◆ **What you need to do**:
Your task is to quote the records from their first line through the line containing "catkin ws frist", with nothing added or left out.
(Data for the task)
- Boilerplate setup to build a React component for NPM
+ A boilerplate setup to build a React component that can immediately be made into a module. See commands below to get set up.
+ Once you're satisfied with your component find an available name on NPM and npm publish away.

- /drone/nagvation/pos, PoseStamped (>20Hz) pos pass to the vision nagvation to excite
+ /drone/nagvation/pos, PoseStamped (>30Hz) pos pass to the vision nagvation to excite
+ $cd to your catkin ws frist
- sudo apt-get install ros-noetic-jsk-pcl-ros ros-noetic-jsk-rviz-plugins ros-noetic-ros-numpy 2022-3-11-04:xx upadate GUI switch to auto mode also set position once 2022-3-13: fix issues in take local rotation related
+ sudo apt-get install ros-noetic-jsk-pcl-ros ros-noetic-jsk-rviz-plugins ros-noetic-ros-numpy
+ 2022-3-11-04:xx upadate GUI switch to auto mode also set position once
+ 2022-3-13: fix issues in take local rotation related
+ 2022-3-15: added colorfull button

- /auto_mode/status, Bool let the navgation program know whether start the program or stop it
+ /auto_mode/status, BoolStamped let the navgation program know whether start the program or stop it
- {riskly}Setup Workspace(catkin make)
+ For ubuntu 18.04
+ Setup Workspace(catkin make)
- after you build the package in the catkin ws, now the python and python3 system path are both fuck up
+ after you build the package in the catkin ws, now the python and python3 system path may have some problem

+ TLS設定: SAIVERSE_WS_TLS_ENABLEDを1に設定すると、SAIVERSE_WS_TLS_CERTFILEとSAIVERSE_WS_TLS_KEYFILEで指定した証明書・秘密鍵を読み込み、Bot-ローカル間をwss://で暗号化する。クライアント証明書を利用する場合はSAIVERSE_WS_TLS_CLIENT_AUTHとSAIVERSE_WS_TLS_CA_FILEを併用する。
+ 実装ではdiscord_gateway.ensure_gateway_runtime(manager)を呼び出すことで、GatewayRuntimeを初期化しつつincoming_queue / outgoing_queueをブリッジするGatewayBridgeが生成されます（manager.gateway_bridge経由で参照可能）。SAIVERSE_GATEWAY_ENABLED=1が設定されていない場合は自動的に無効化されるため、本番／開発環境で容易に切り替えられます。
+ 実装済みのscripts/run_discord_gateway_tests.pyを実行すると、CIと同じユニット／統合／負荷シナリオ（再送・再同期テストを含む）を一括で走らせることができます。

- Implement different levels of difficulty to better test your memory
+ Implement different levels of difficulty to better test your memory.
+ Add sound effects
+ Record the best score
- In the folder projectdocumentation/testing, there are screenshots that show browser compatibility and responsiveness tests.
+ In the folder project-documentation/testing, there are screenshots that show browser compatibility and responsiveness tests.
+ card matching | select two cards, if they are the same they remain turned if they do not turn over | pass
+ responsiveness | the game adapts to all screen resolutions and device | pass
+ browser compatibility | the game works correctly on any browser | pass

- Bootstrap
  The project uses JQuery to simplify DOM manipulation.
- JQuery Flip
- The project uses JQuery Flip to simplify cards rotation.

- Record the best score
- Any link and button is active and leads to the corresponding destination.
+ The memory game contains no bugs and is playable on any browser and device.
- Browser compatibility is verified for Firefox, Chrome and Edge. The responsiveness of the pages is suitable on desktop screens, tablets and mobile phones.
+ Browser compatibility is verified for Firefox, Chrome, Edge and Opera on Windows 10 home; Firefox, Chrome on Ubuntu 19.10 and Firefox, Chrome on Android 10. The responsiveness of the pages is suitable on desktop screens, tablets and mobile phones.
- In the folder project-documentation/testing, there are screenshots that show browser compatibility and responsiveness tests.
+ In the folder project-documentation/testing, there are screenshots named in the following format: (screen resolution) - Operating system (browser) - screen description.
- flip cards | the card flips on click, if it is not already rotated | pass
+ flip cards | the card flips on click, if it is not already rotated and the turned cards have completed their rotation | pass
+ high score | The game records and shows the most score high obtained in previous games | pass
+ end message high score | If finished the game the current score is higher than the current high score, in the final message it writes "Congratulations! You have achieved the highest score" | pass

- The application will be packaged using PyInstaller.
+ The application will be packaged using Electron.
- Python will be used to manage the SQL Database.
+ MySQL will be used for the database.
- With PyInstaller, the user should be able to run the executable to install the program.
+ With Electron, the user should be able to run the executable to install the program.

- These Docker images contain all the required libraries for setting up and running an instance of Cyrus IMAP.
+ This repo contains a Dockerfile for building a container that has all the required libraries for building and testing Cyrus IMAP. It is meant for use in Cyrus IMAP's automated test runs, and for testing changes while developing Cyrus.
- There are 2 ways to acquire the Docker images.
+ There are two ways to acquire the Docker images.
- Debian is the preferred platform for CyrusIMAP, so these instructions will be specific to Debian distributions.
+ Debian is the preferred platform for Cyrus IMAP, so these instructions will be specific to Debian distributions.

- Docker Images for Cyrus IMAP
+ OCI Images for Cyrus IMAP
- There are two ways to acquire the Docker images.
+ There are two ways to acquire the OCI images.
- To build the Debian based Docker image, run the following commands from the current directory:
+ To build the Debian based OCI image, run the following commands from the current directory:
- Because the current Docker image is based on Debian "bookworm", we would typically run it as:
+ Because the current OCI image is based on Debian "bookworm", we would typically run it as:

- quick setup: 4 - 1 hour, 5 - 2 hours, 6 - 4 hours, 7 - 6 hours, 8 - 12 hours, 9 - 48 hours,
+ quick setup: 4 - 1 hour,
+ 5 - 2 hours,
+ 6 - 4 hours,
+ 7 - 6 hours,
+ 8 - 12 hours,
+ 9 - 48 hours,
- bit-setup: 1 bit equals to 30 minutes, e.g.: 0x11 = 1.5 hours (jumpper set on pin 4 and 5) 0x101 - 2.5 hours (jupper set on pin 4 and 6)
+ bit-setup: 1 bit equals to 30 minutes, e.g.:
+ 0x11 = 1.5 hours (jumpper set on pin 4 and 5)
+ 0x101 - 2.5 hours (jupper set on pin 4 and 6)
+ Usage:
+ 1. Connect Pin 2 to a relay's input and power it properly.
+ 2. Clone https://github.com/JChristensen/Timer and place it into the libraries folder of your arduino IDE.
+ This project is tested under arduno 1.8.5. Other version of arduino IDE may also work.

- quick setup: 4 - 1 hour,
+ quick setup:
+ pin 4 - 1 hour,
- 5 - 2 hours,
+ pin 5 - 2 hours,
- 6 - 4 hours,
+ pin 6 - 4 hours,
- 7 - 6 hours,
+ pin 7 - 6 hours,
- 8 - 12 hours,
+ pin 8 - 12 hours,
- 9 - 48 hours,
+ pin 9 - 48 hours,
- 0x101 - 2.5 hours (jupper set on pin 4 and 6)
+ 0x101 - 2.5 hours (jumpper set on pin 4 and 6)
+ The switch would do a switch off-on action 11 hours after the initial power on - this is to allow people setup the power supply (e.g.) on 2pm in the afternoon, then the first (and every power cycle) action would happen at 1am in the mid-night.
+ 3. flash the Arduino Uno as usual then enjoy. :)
(End Data for the task)
◆ **Response to this exercise**:
- Boilerplate setup to build a React component for NPM
+ A boilerplate setup to build a React component that can immediately be made into a module. See commands below to get set up.
+ Once you're satisfied with your component find an available name on NPM and npm publish away.

- /drone/nagvation/pos, PoseStamped (>20Hz) pos pass to the vision nagvation to excite
+ /drone/nagvation/pos, PoseStamped (>30Hz) pos pass to the vision nagvation to excite
+ $cd to your catkin ws frist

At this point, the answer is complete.